# Supplied entries

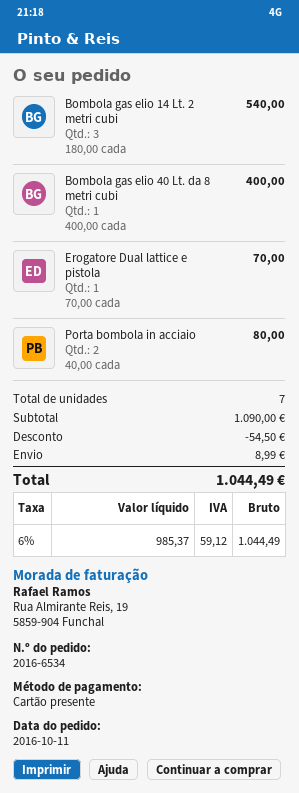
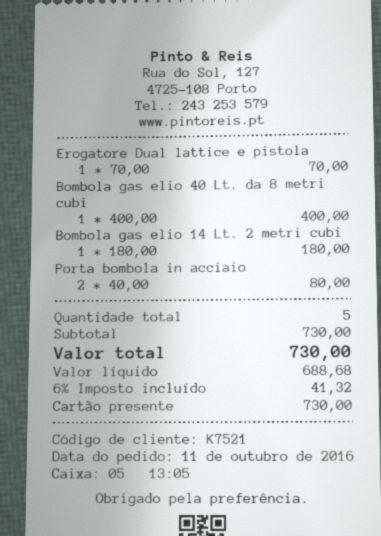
Bombola gas elio 14 Lt. 2 metri cubi: 3 x 180.00 = 540.00 -> 1 x 180.00 = 180.00
total quantity: 7 -> 5
subtotal: 1090.00 -> 730.00
discount: 54.50 -> none
shipping: 8.99 -> none
net: 985.37 -> 688.68
tax: 6% = 59.12 -> 6% = 41.32
total: 1044.49 -> 730.00

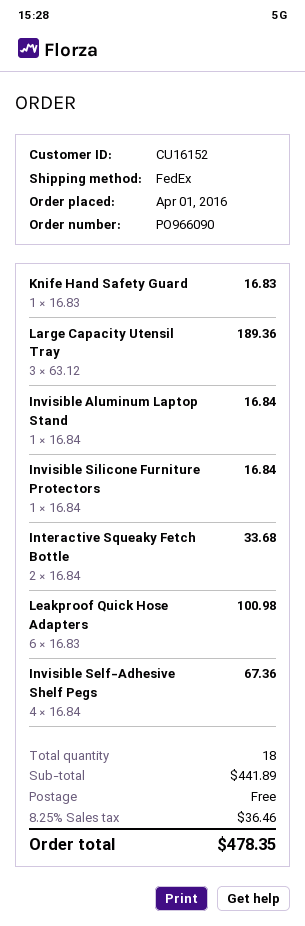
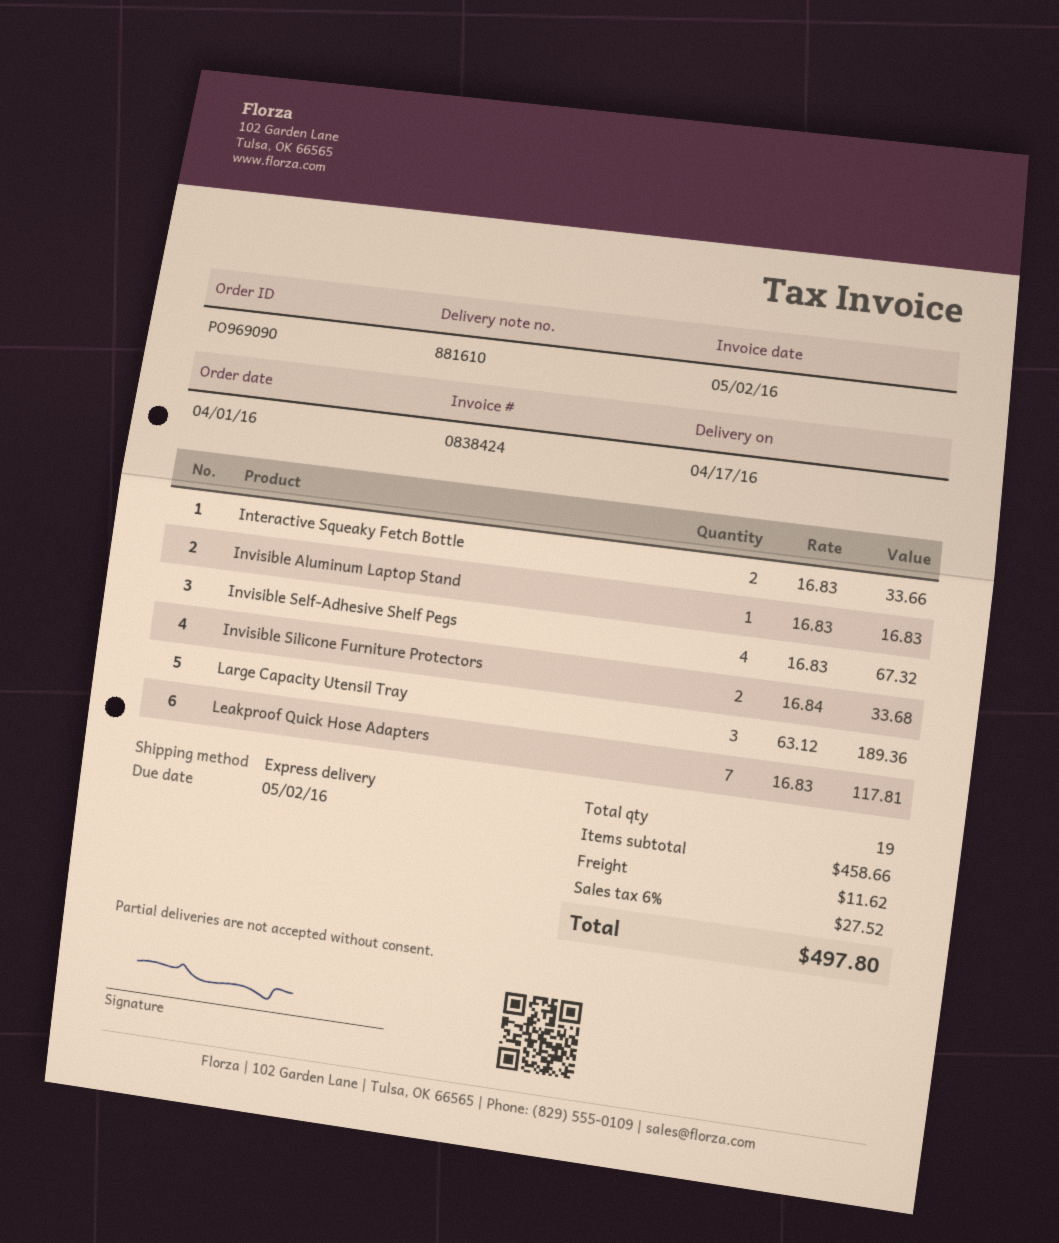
order number: PO966090 -> PO969090
shipping method: FedEx -> express
Knife Hand Safety Guard: 1 x 16.83 = 16.83 -> none
Invisible Aluminum Laptop Stand: 1 x 16.84 = 16.84 -> 1 x 16.83 = 16.83
Invisible Silicone Furniture Protectors: 1 x 16.84 = 16.84 -> 2 x 16.84 = 33.68
Interactive Squeaky Fetch Bottle: 2 x 16.84 = 33.68 -> 2 x 16.83 = 33.66
Leakproof Quick Hose Adapters: 6 x 16.83 = 100.98 -> 7 x 16.83 = 117.81
Invisible Self-Adhesive Shelf Pegs: 4 x 16.84 = 67.36 -> 4 x 16.83 = 67.32
total quantity: 18 -> 19
subtotal: 441.89 -> 458.66
shipping: 0.00 -> 11.62
tax: 8.25% = 36.46 -> 6% = 27.52
total: 478.35 -> 497.80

# Problem to work on
All the lines that hold the word "none" must appear in the answer, copied from the records.

# Solution to this task
discount: 54.50 -> none
shipping: 8.99 -> none
Knife Hand Safety Guard: 1 x 16.83 = 16.83 -> none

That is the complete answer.